**TASK BRIEF**
Each entry is to be given again exactly; drop the images.

[RECORDS FOR PROCESSING — start]

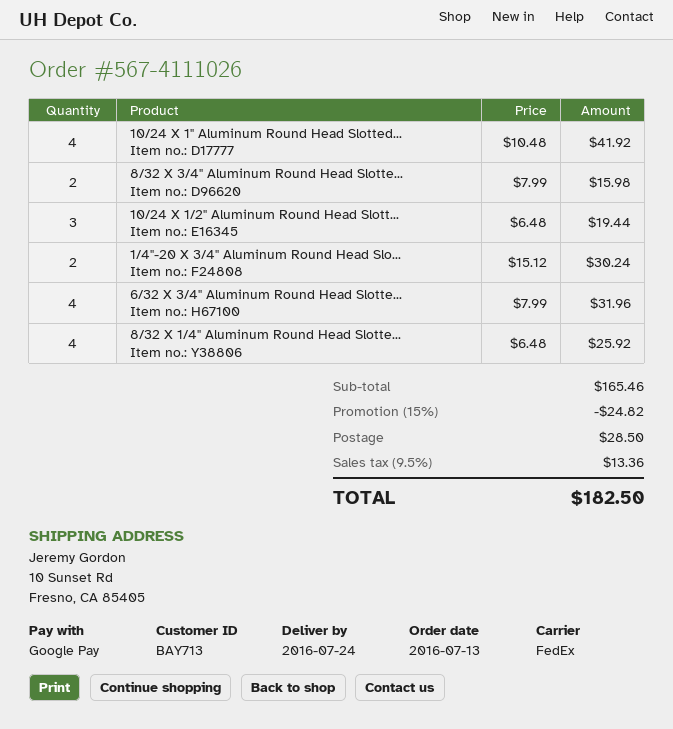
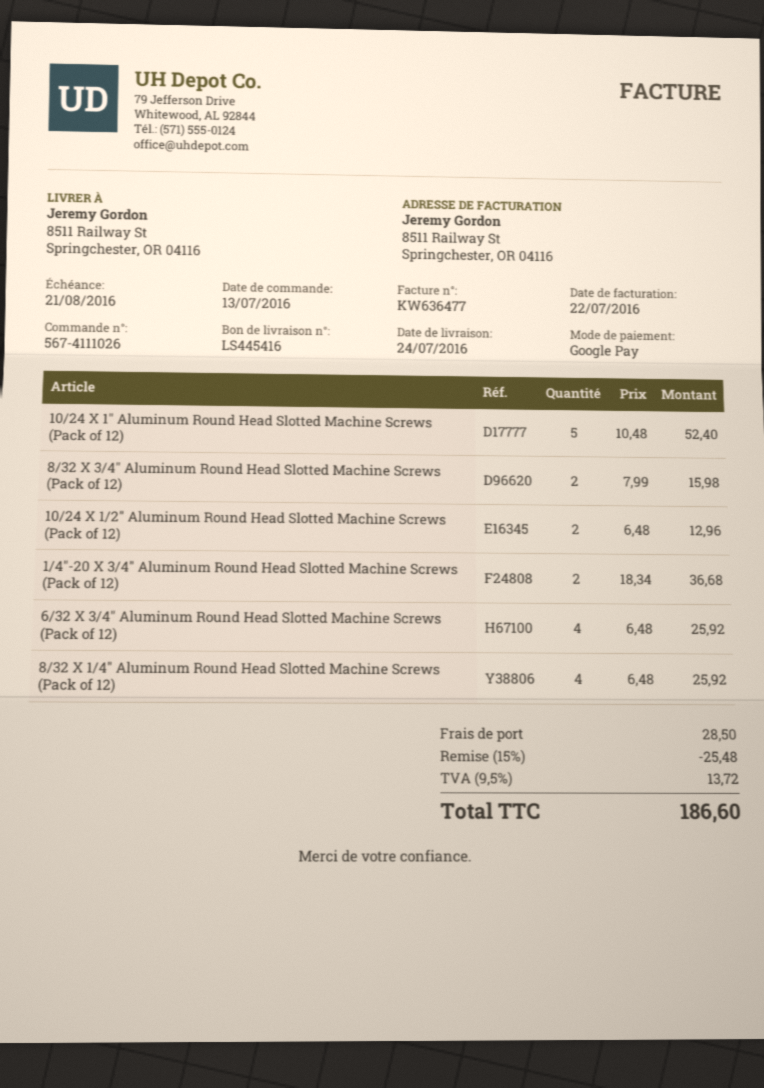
ship to: 10 Sunset Rd, Fresno, CA 85405 -> 8511 Railway St, Springchester, OR 04116
10/24 X 1" Aluminum Round Head Slotted...: 4 x 10.48 = 41.92 -> 5 x 10.48 = 52.40
10/24 X 1/2" Aluminum Round Head Slott...: 3 x 6.48 = 19.44 -> 2 x 6.48 = 12.96
1/4"-20 X 3/4" Aluminum Round Head Slo...: 2 x 15.12 = 30.24 -> 2 x 18.34 = 36.68
6/32 X 3/4" Aluminum Round Head Slotte...: 4 x 7.99 = 31.96 -> 4 x 6.48 = 25.92
discount: 15% = 24.82 -> 15% = 25.48
tax: 9.5% = 13.36 -> 9.5% = 13.72
total: 182.50 -> 186.60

[RECORDS FOR PROCESSING — finish]

**ANSWER SPACE**
ship to: 10 Sunset Rd, Fresno, CA 85405 -> 8511 Railway St, Springchester, OR 04116
10/24 X 1" Aluminum Round Head Slotted...: 4 x 10.48 = 41.92 -> 5 x 10.48 = 52.40
10/24 X 1/2" Aluminum Round Head Slott...: 3 x 6.48 = 19.44 -> 2 x 6.48 = 12.96
1/4"-20 X 3/4" Aluminum Round Head Slo...: 2 x 15.12 = 30.24 -> 2 x 18.34 = 36.68
6/32 X 3/4" Aluminum Round Head Slotte...: 4 x 7.99 = 31.96 -> 4 x 6.48 = 25.92
discount: 15% = 24.82 -> 15% = 25.48
tax: 9.5% = 13.36 -> 9.5% = 13.72
total: 182.50 -> 186.60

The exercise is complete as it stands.